Thursday, May 19, 2011

Today post thoughts

So I've been thinking about why I feel so upset about what happened yesterday. I mean stuff like that has happened many times in my life. I think the part that bothered me was the fact one of the people I looked up to and who I thought was mature and actually understood life was Alex. To find out I was wrong, and that he wasn't the person I always pictured him to be shattered my reality. Stuff like that I would always get from Kalicia and Myles.... but rarely did I get from Alex and never to that extent. The moment he told me he didn't want me there anymore... well that was my breaking point. That was the moment I knew I didn't belong in my family. Hearing it from Alex was hard for me... but the fact was that week I had actually been trying to be part of that family, and hearing him yell that at me made me finally realize I wasn't and I will never be good enough for them.
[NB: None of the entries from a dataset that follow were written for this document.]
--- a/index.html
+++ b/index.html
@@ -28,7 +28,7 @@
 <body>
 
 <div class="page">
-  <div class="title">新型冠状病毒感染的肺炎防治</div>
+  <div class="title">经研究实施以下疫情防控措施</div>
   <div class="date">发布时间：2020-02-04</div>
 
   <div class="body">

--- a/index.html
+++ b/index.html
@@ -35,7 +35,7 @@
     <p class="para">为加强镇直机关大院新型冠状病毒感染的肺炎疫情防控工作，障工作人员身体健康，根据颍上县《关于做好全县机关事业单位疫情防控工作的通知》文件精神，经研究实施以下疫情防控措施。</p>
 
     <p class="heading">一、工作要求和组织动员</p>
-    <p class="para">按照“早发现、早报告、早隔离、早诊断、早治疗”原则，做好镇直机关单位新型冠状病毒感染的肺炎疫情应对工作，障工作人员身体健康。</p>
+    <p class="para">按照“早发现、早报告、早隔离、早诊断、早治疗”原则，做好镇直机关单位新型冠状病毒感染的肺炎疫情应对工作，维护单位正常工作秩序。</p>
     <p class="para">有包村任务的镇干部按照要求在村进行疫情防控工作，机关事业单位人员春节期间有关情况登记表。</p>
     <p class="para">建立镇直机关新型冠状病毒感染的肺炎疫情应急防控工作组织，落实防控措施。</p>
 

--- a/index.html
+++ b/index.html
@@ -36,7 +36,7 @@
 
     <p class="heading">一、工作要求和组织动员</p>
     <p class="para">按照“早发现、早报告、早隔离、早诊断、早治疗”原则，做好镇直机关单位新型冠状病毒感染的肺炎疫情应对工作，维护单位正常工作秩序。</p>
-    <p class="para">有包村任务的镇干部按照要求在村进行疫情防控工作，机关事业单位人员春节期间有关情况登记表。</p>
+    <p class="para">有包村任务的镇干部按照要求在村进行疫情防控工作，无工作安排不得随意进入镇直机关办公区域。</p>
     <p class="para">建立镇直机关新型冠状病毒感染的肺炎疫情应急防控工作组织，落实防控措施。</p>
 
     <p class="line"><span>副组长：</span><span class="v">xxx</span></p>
I think I've finally reach the point of no return. I either start a new life soon or end my previous one. I only have a few months in which this can happen, so if it doesn't happen soon my journey will have to end, because I can't live like this. You can only cry and have your crappy life thrown in your face so many times before you get to the point of no return. I know I have thought this before about how my life couldn't get any worse... but honestly at this point I'm 98% sure that this life couldn't get to much crappier. This kind of pain is getting harder and harder to bare... Right now I have a crutch, but in a few months it will be removed and unless my life has hard core turn around, I'm screwed. At that point it will have to end, because I will have no realistic choices left... not even a little one.

1 comment:

Shantelle said...

To clarify I mean I would become a hobo or a prostitute, they have no lives and nothing in their lives.